RNA polymerase III subunit CGenealiases: C82 · RPC3 · RPC62
Q-omics provides the consensus-scored POLR3C profile across patient tissues and cancer cell-line models. POLR3C expression is associated with patient survival in 23 of 34 cancer types, with the highest sampling consensus in KIRP. Among the 18 cancer types available for tumor–normal comparison, POLR3C is differentially expressed in 14, with the highest sampling consensus in KIRC. Additionally, POLR3C protein abundance shows 22,047 significant protein co-abundance associations, with the highest sampling consensus in GBM. Together, these results highlight KIRP, KIRC, and GBM as cancer lineages where POLR3C shows reproducible signals across survival, tumor–normal expression, and patient cross-omics analyses.
Every result is evaluated using two consensus scores. Sampling consensus measures how consistently a finding is reproduced within a cancer lineage across different conditions. Lineage consensus measures how broadly the result is shared across cancer types, distinguishing pan-cancer signals from lineage-specific patterns.
Premium analyses for POLR3C — synthetic lethality, tumor antigen, and pembrolizumab response.
This table summarizes POLR3C survival associations across molecular data types. POLR3C RNA expression shows survival associations in the most cancer types (23), followed by mutation status (4) and mass-spec protein abundance (5). The rightmost column indicates the cancer type with the highest sampling consensus for each molecular layer.
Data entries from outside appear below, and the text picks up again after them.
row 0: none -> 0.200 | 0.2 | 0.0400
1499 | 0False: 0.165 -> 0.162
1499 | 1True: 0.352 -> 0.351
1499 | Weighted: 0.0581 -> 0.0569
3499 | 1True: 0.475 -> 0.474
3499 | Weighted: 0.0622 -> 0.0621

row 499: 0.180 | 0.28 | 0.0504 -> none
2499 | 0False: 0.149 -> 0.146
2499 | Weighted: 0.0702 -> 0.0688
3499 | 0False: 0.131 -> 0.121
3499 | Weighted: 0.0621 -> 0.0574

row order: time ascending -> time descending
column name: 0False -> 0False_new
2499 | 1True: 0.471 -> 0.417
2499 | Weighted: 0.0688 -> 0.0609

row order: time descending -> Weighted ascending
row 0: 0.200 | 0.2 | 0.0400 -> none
This table ranks reproducible POLR3C RNA expression–survival associations across cancer types. High POLR3C expression shows unfavorable associations in KIRP, ACC, UVM, LIHC and KICH, but favorable associations in KIRC. The KIRP Kaplan–Meier curve shows clear separation, with the high-expression group declining faster, consistent with the unfavorable association (log-rank p < 0.001). Together, the overview and detailed table identify KIRP as the clearest survival context for POLR3C RNA expression.
This table summarizes POLR3C tumor–normal expression differences by data type. RNA shows broader differences across cancer types, with a lineage consensus of 14, while mass-spec protein shows differences in 5. The strongest signals are observed in KIRC for RNA and CCRCC for protein.
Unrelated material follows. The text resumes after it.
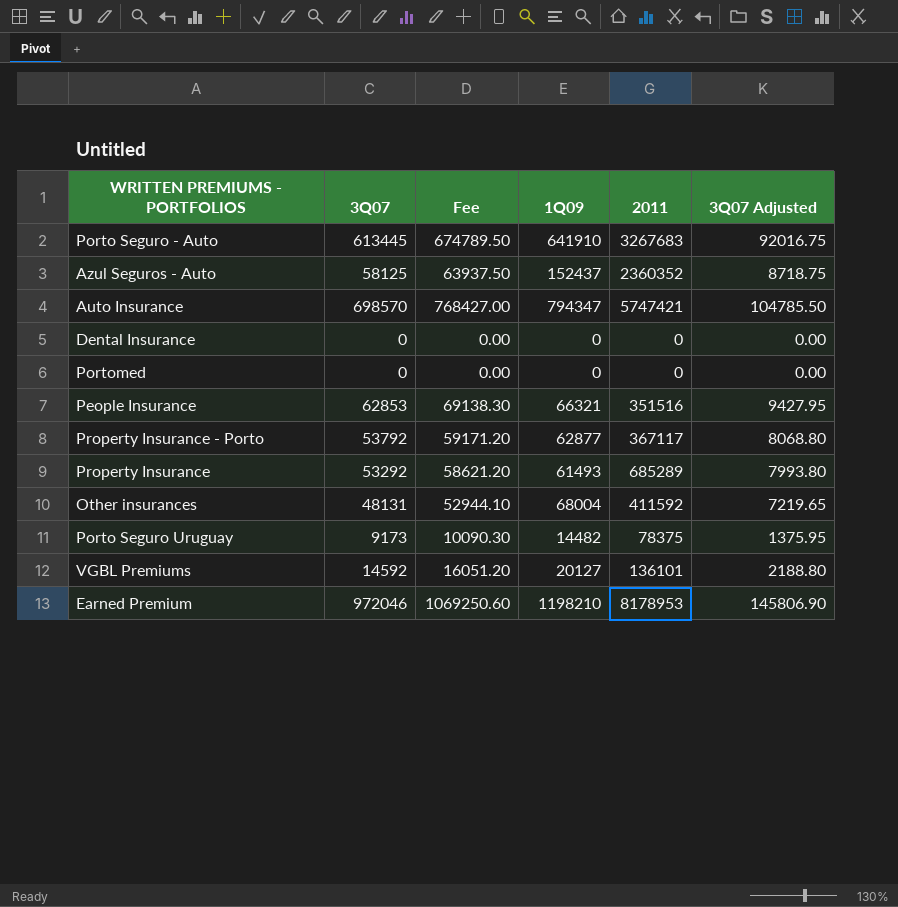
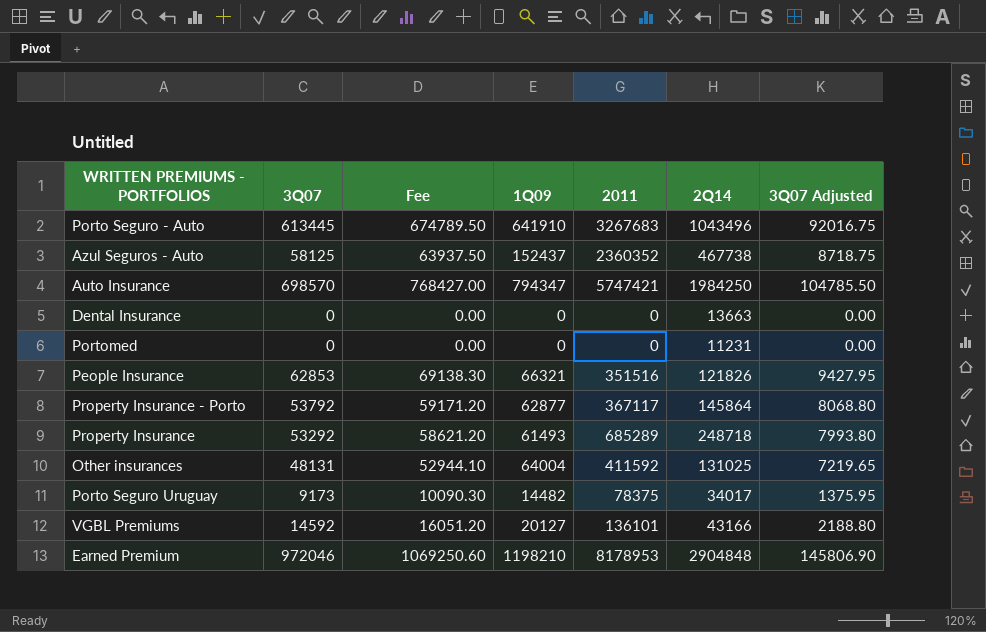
column 2Q14 | position: none -> 6
Other insurances | 1Q09: 68004 -> 64004

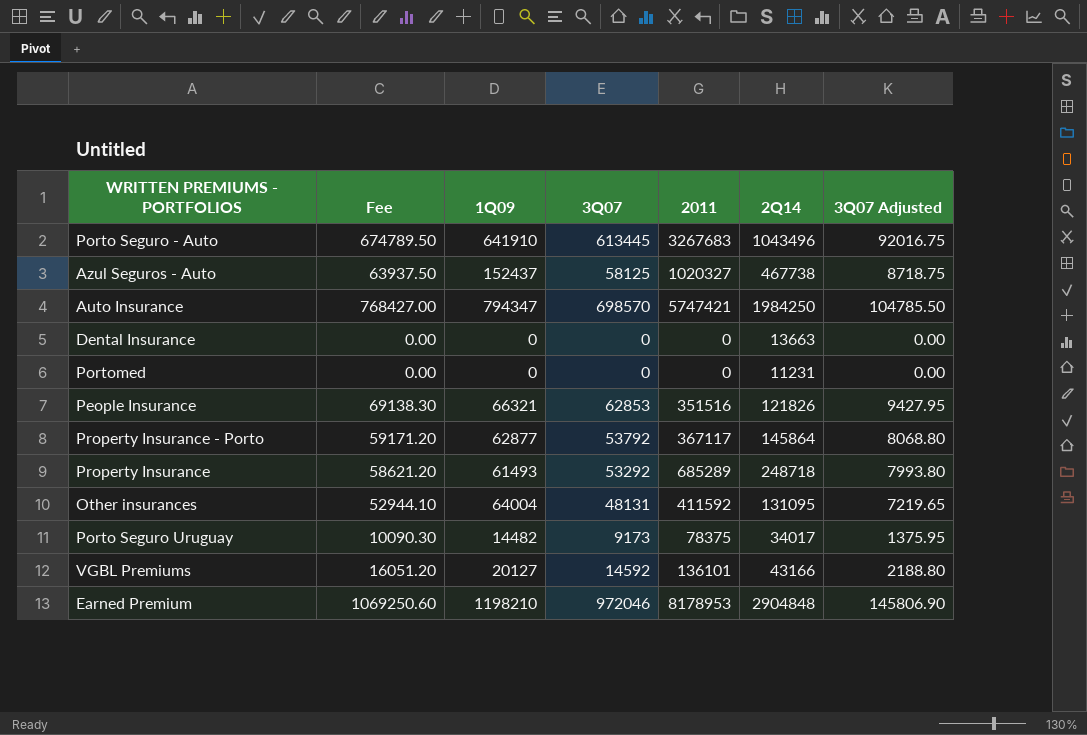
column 3Q07 | position: 2 -> 4
Azul Seguros - Auto | 2011: 2360352 -> 1020327
Other insurances | 2Q14: 131025 -> 131095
This table ranks reproducible tumor–normal expression differences for POLR3C. A negative fold-change indicates higher expression in normal tissue than in tumor tissue. POLR3C shows higher tumor expression in KIRC, COAD, HNSC, LUAD, LIHC and KIRP. The KIRC box plot shows higher POLR3C RNA expression in tumor versus normal tissue (log2 FC = +0.714, t-test p < 0.001).
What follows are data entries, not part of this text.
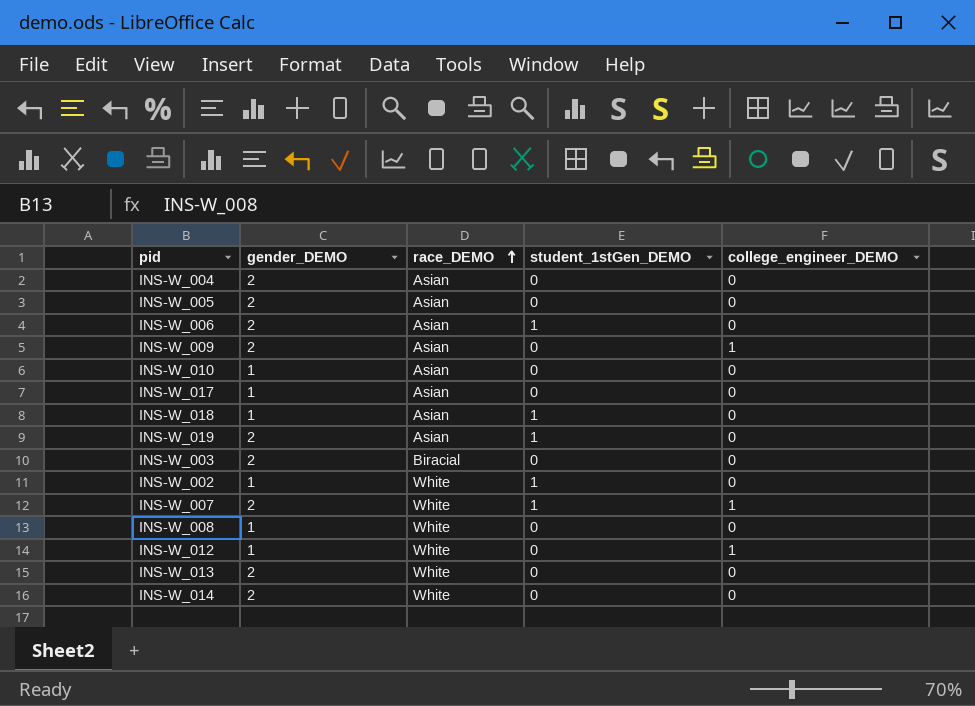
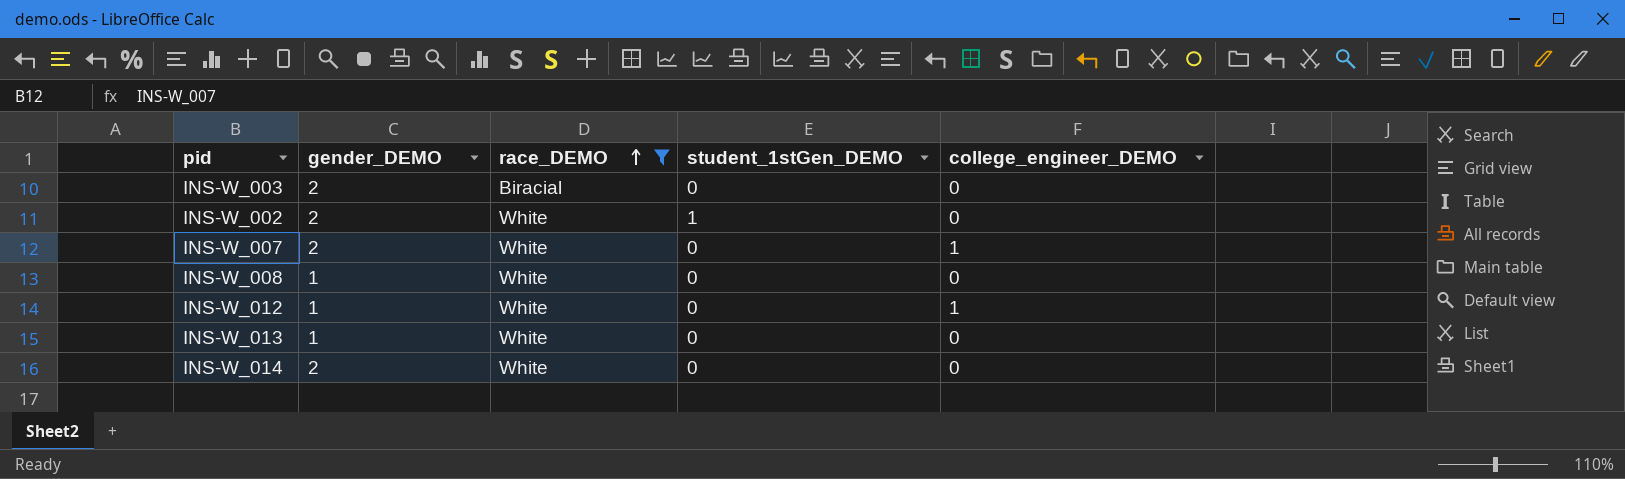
filter: none -> race_DEMO != Asian
INS-W_002 | gender_DEMO: 1 -> 2
INS-W_007 | student_1stGen_DEMO: 1 -> 0
INS-W_013 | gender_DEMO: 2 -> 1

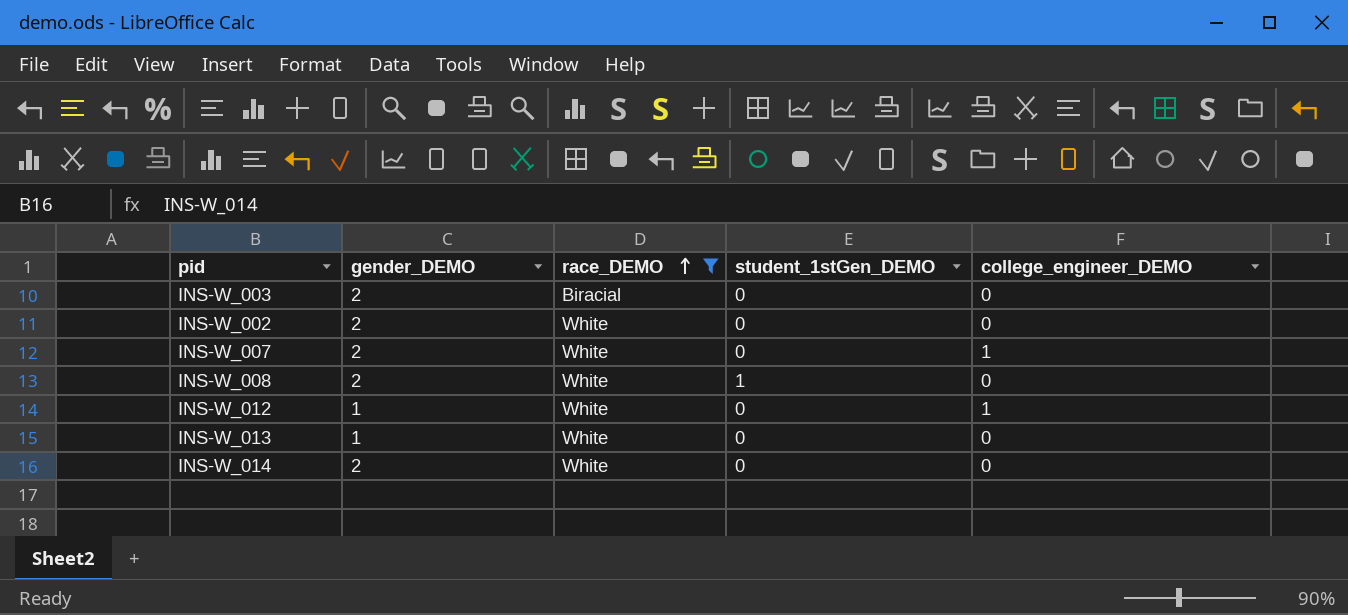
INS-W_002 | student_1stGen_DEMO: 1 -> 0
INS-W_008 | gender_DEMO: 1 -> 2
INS-W_008 | student_1stGen_DEMO: 0 -> 1

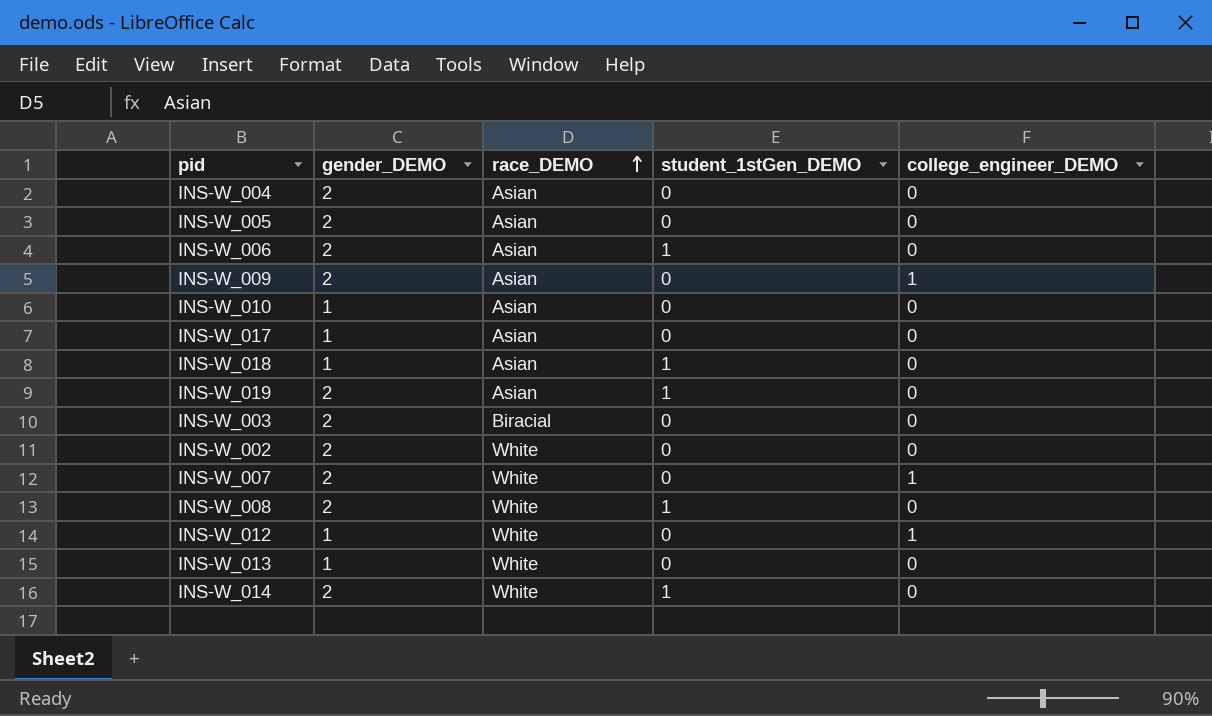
filter: race_DEMO != Asian -> none
INS-W_014 | student_1stGen_DEMO: 0 -> 1

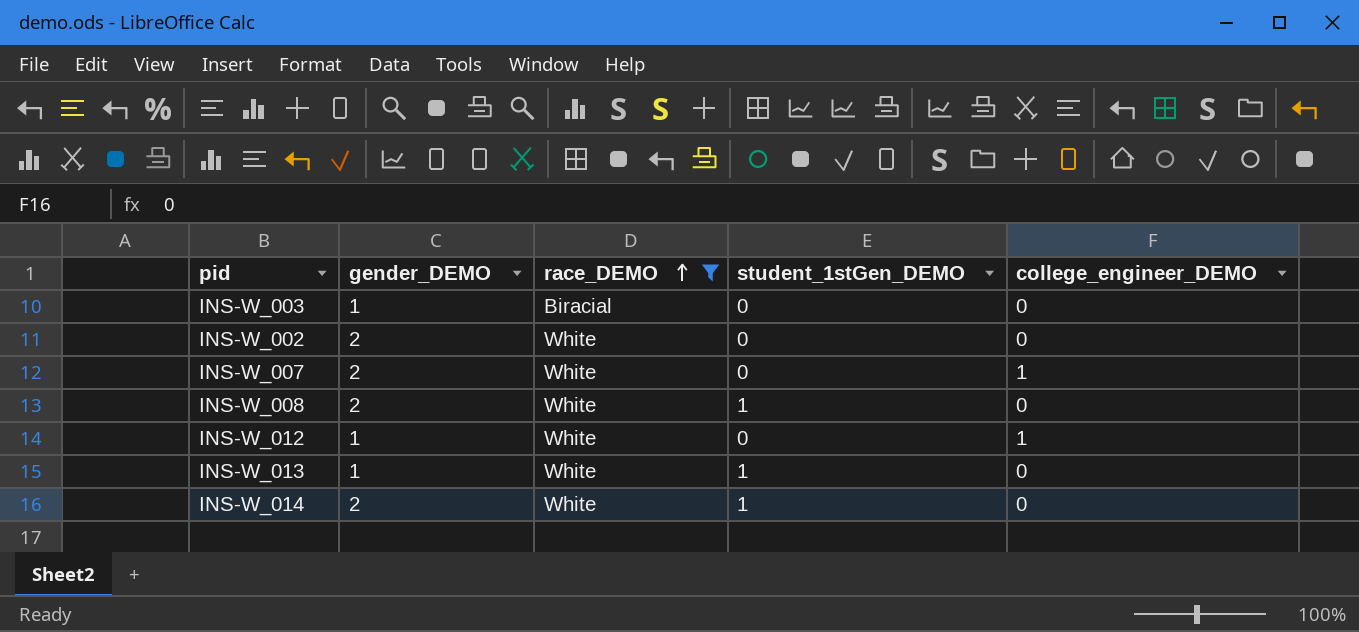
filter: none -> race_DEMO != Asian
INS-W_003 | gender_DEMO: 2 -> 1
INS-W_013 | student_1stGen_DEMO: 0 -> 1

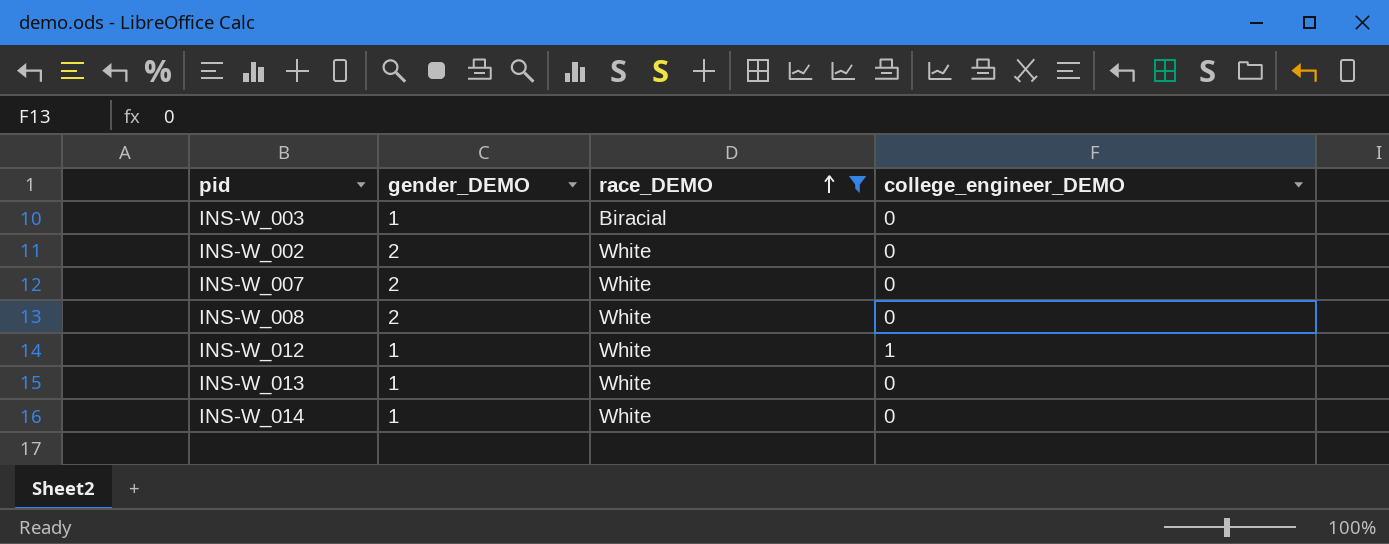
column student_1stGen_DEMO | position: 4 -> none
INS-W_007 | college_engineer_DEMO: 1 -> 0
INS-W_014 | gender_DEMO: 2 -> 1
This table shows molecular features associated with POLR3C in patient tissues and cancer cell lines. In patient samples, POLR3C shows the broadest associations at the RNA and protein expression levels, with GBM recurring as the lineage with the largest associated feature set. In cancer cell lines, POLR3C RNA and mutation anchors are most strongly linked to RNA-expression features, especially in BLOOD_Leukemia, while CRISPR and shRNA rows add functional-dependency signals in OVARY and BLOOD_Lymphoma.